Serie A, Il Fatto Quotidiano: "Il nuovo doping delle plusvalenze"

Paola Ditto
Marzo 14, 2019

L'allarme e suonato la sera di domenica 10 marzo. I bilanci delle società rischiano di esplodere e il fenomeno delle plusvalenze è il sintomo della crisi. Il messaggio è stato chiaro: "È nostro compito attenzionare plusvalenze e scambi sospetti". È un mondo dove la Juventus vale in Borsa 18 volte la Lazio, azienda che pure fa esattamente lo stesso business.

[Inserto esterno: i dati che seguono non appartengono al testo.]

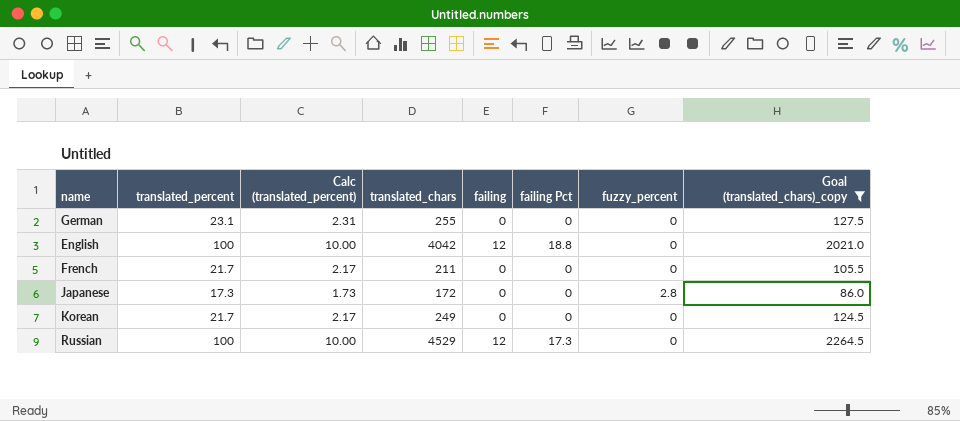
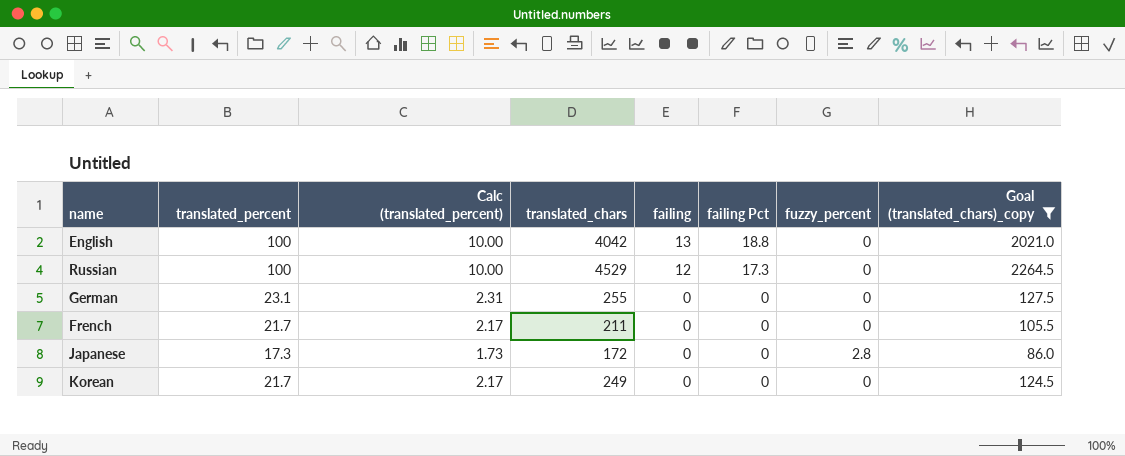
row order: none -> failing descending
English | failing: 12 -> 13

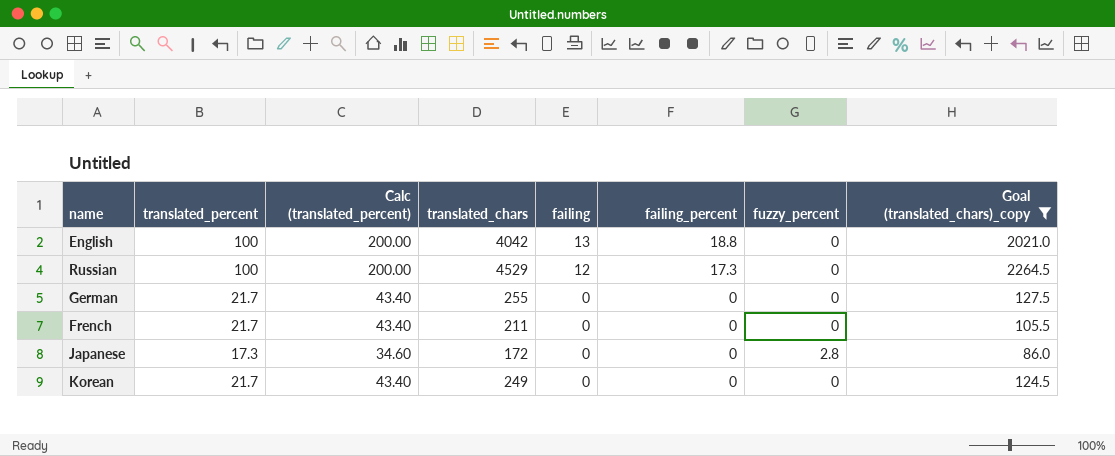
column Calc (translated_percent) | formula: [translated_percent] * 0.1 -> [translated_percent] * 2
column name: failing Pct -> failing_percent
German | translated_percent: 23.1 -> 21.7

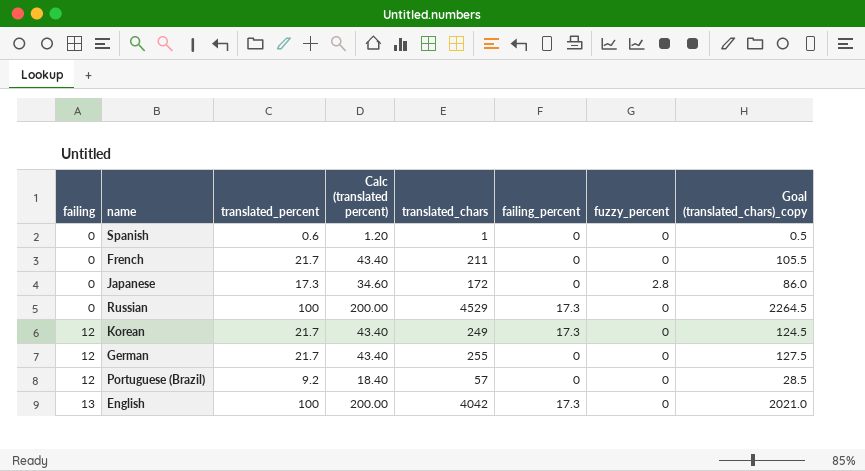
filter: Goal (translated_chars)_copy >= 86.0 -> none
row order: failing descending -> failing ascending
column failing | position: 5 -> 1
column name: Calc (translated_percent) -> Calc (translated percent)
Russian | failing: 12 -> 0
Korean | failing: 0 -> 12
Korean | failing_percent: 0 -> 17.3
German | failing: 0 -> 12
English | failing_percent: 18.8 -> 17.3

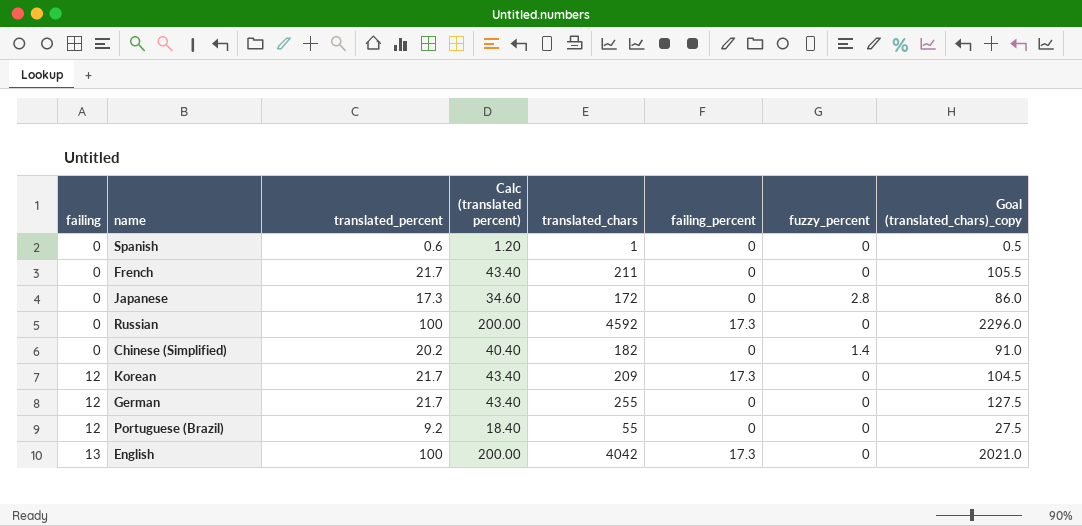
Russian | translated_chars: 4529 -> 4592
Russian | Goal (translated_chars)_copy: 2264.5 -> 2296.0
row Chinese (Simplified): none -> 0 | 20.2 | 40.40 | 182 | 0 | 1.4 | 91.0
Korean | translated_chars: 249 -> 209
Korean | Goal (translated_chars)_copy: 124.5 -> 104.5
Portuguese (Brazil) | translated_chars: 57 -> 55
Portuguese (Brazil) | Goal (translated_chars)_copy: 28.5 -> 27.5

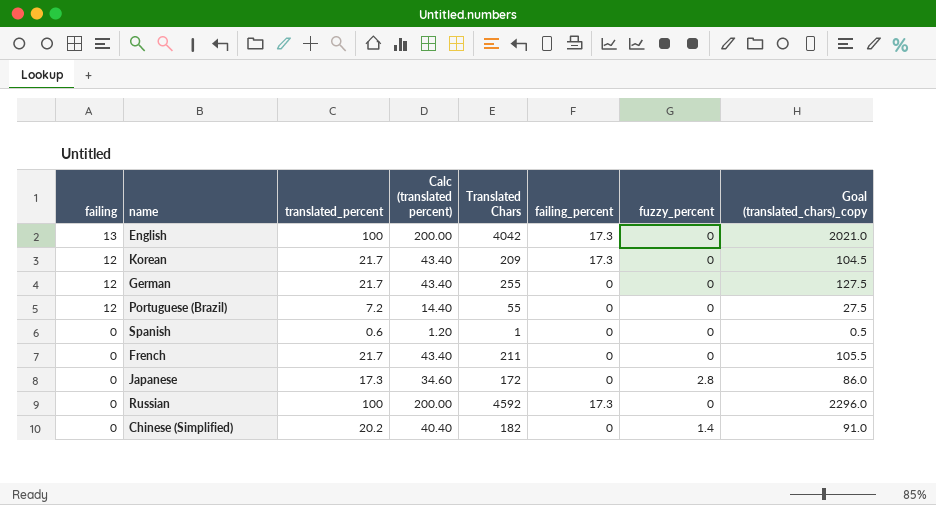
row order: failing ascending -> failing descending
column name: translated_chars -> Translated Chars
Portuguese (Brazil) | translated_percent: 9.2 -> 7.2
Portuguese (Brazil) | Calc (translated percent): 18.40 -> 14.40

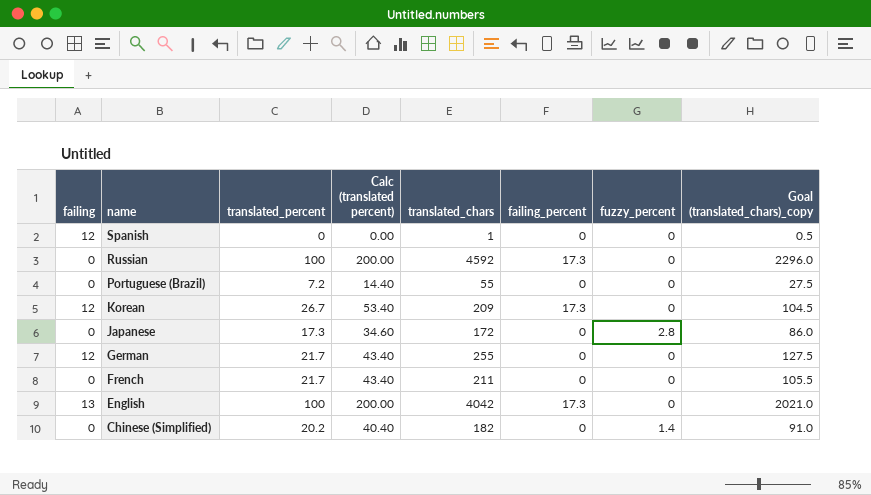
row order: failing descending -> name descending
column name: Translated Chars -> translated_chars
Spanish | failing: 0 -> 12
Spanish | translated_percent: 0.6 -> 0
Spanish | Calc (translated percent): 1.20 -> 0.00
Portuguese (Brazil) | failing: 12 -> 0
Korean | translated_percent: 21.7 -> 26.7
Korean | Calc (translated percent): 43.40 -> 53.40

Le ultime operazioni in uscita da parte della Juventus, come la cessione di Audero alla Sampdoria e di Sturaro al Genoa, hanno destato sospetti per il corrispettivo economico incassato dal club: troppo elevata la cifra rispetto al valore e all'utilizzo dei due calciatori. Trasferimenti a prezzi così alti fra la Vecchia Signora e società che difficilmente hanno mai speso così tanto per un giocatore - basti pensare all'Udinese per Mandragora, o alla stessa Sampdoria per Audero - hanno fatto drizzare le antenne di molti, e soprattutto della Procura federale. Anche nel campionato precedente, 2015-2016, la differenza tra costi e ricavi era stata di circa 700 milioni, ma le plusvalenze si erano fermate a 437 milioni, così il rosso si era avvicinato ai 300 milioni. E quelli delle società di Serie A, non a caso, hanno subìto un'impennata dal 2016 al 2017: da 3 miliardi a 3,6 miliardi. Nel 2017 le società italiane hanno segnato nei loro bilanci 749 milioni di plusvalenze e i debiti sono cresciuti di 600 milioni. Successivamente, nel bilancio si aumenteranno i ricavi in modo da abbattere le perdite. Altro indicatore sospetto è che in due anni le plusvalenze sono raddoppiate, da 381 a 749 milioni. Il Genoa, nonostante avesse segnato all'attivo 30,4 milioni di plusvalenze (più di un terzo dei ricavi), aveva chiuso il bilancio con 12 milioni di perdita, il che aveva provocato la scomparsa del patrimonio netto, che avrebbe dovuto essere ricostituito con costosi aumenti di capitale. Ecco perché il grande rischio è quello che le plusvalenze si trasformino, alla fine, in debiti. Il Genoa, ad esempio, ha 173 milioni di debiti, tre volte il fatturato senza plusvalenze; l'Inter ha 668 milioni di debiti, quattro volte il fatturato senza plusvalenze. Il Milan ha debiti per 537 milioni e un fatturato senza plusvalenze di 135 milioni di euro; la Sampdoria avrebbe invece 164 milioni di debiti, più del doppio del fatturato senza plusvalenze.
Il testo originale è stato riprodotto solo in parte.